Top among the reasons to boost domestic oil production are reasons of economic and national security. According to the report, "From a national security perspective, increased self-reliance would help minimize the exposure of the United States to a crippling disruption in oil supplies brought about by turbulence in the Middle East or any other oil-supplying region. With the U.S. trade deficit in crude oil and petroleum products on pace to surpass $300 billion in 2011, producing more domestic oil would also minimize the transfer of U.S. wealth abroad."
General James Conway, former Commandant of the U.S. Marine Corps and member of SAFE's Energy Security Leadership Council said, "Without a question, it is in the United States' economic and national security interests to develop more of our own energy resources. For decades, our nation's energy policy has not been decided by Americans, but largely by state-owned oil exporting nations. Many of these countries are unstable, do not share our values, and in some cases, are outwardly hostile to the United States. It is time our leaders work in the short-term to develop more of our own oil resources as part of a comprehensive energy security strategy."
- Initiate a pilot program in cooperation with the State of Alaska to demonstrate extended reach drilling in the 1002 Area of the Arctic National Wildlife Refuge (ANWR).

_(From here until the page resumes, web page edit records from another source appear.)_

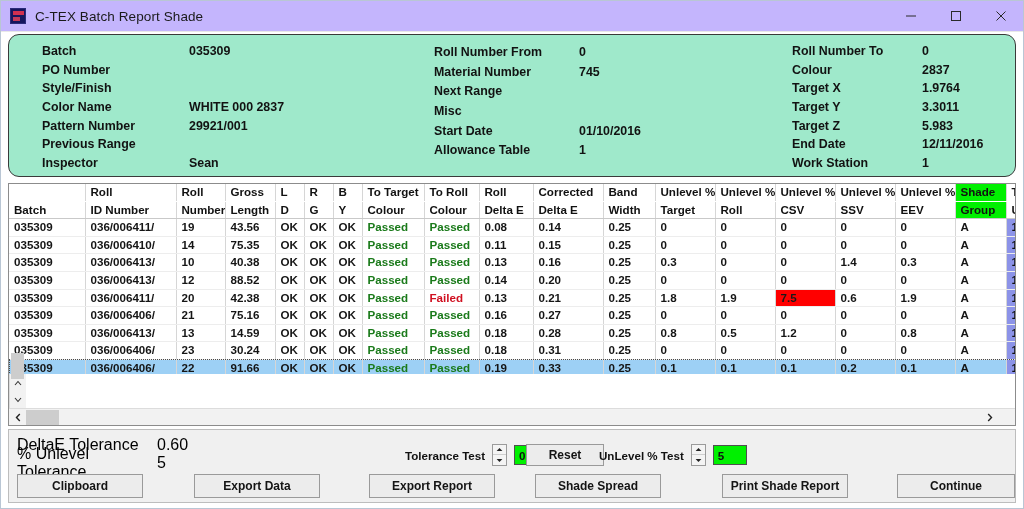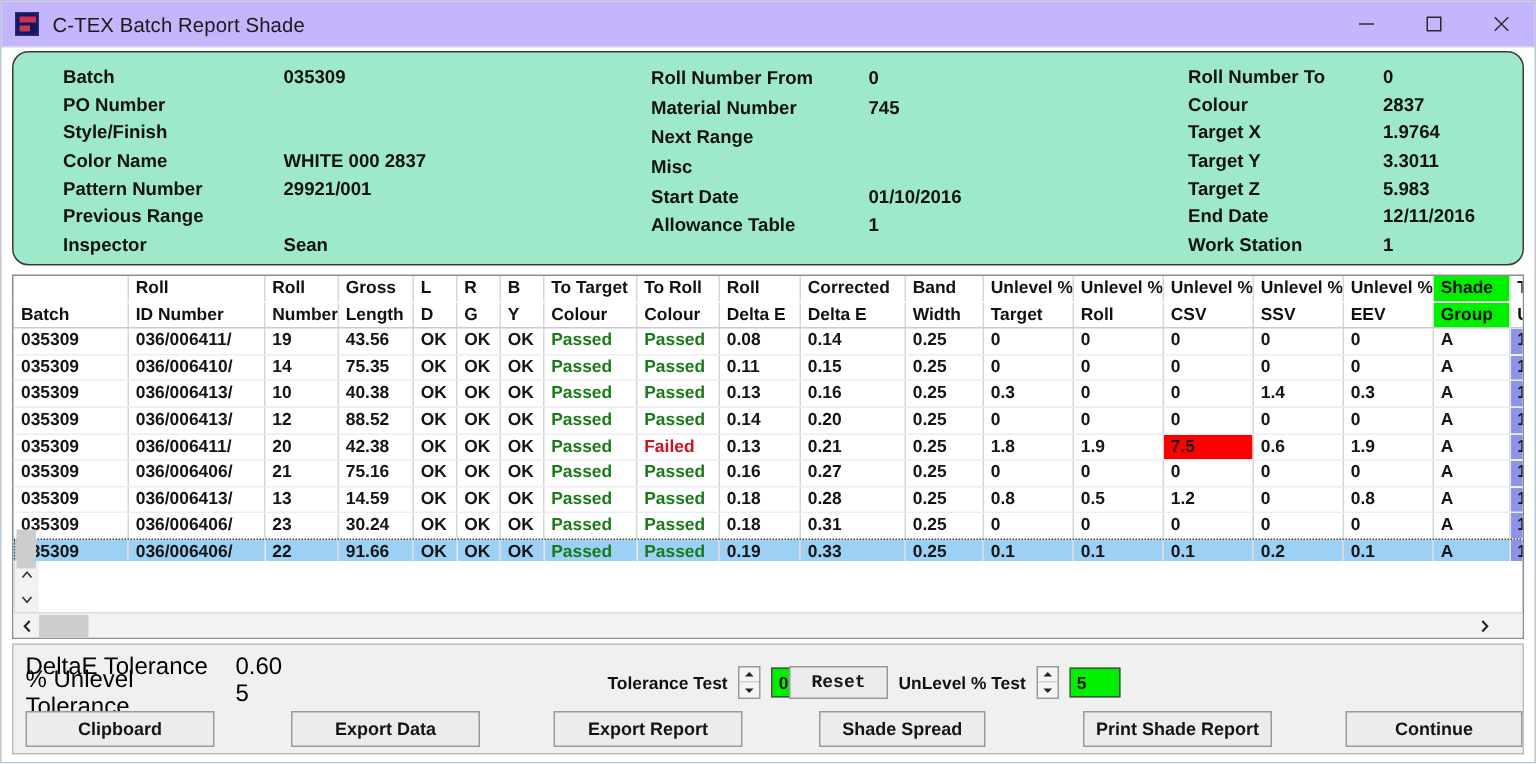--- a/index.html
+++ b/index.html
@@ -248,7 +248,7 @@
     font-size: 12px; font-weight: bold; color: #141414;
     position: absolute;
   }
-  .btn.reset { left: 517px; top: 14px; width: 66px; height: 22px; font-family: Liberation Mono, monospace; }
+  .btn.reset { left: 517px; top: 14px; width: 78px; height: 22px; }
   .btnrow-btn { top: 44px; height: 24px; }
 </style>
 </head>

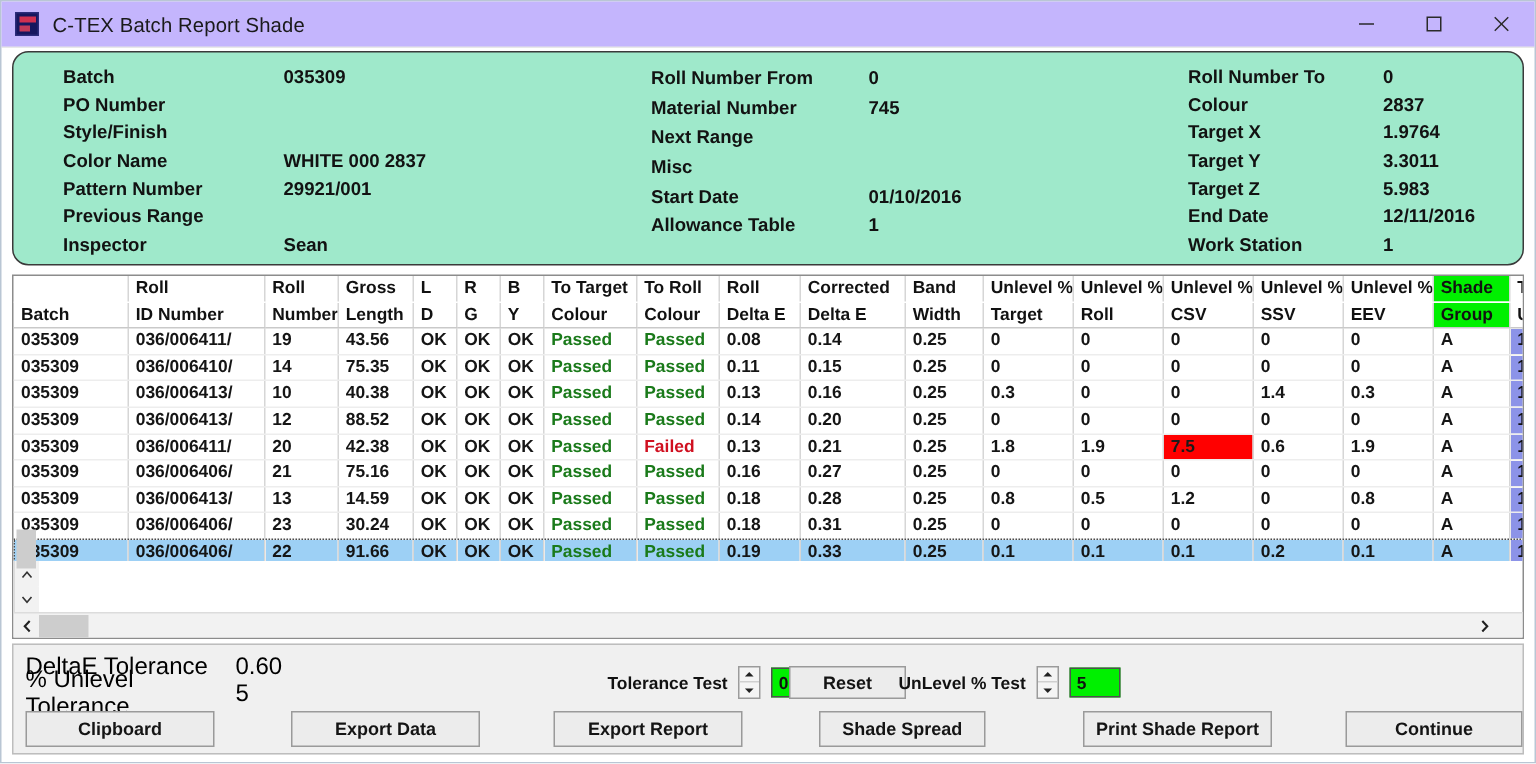--- a/index.html
+++ b/index.html
@@ -713,7 +713,7 @@
         <div class="btn btnrow-btn" style="left: 8px; width: 126px;">Clipboard</div>
         <div class="btn btnrow-btn" style="left: 185px; width: 126px;">Export Data</div>
         <div class="btn btnrow-btn" style="left: 360px; width: 126px;">Export Report</div>
-        <div class="btn btnrow-btn" style="left: 537px; width: 111px;">Shade Spread</div>
+        <div class="btn btnrow-btn" style="left: 526px; width: 126px;">Shade Spread</div>
         <div class="btn btnrow-btn" style="left: 713px; width: 126px;">Print Shade Report</div>
         <div class="btn btnrow-btn" style="left: 888px; width: 118px;">Continue</div>
       </div>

- Implement comprehensive reform of the U.S. offshore regulatory approach, shifting from a rule-based to a goal-based approach.
- Increase funding for BOEMRE to attract highly trained engineers and enable BOEMRE to engage with operators on equal footing.
- Use the new regulatory approach to open frontier areas and use the experience of frontier areas to refine the new regulatory approach.
- Implement distance-from-shore provisions designed to minimize the footprint of offshore oil and gas development in all frontier areas.
- Initiate an "inventory-to-lease" program in frontier areas of the Outer Continental Shelf, subject to goal-based regulation.
- Implement a system of progressive royalties for new OCS leases.
- Create loan guarantees for the construction of CO2 pipelines from major economic and industrial centers to regions populated with oil and gas fields for use in EOR projects.
- Establish a comprehensive approach to ensure regulatory stability for unconventional oil and gas production while also giving operators the certainty to move forward.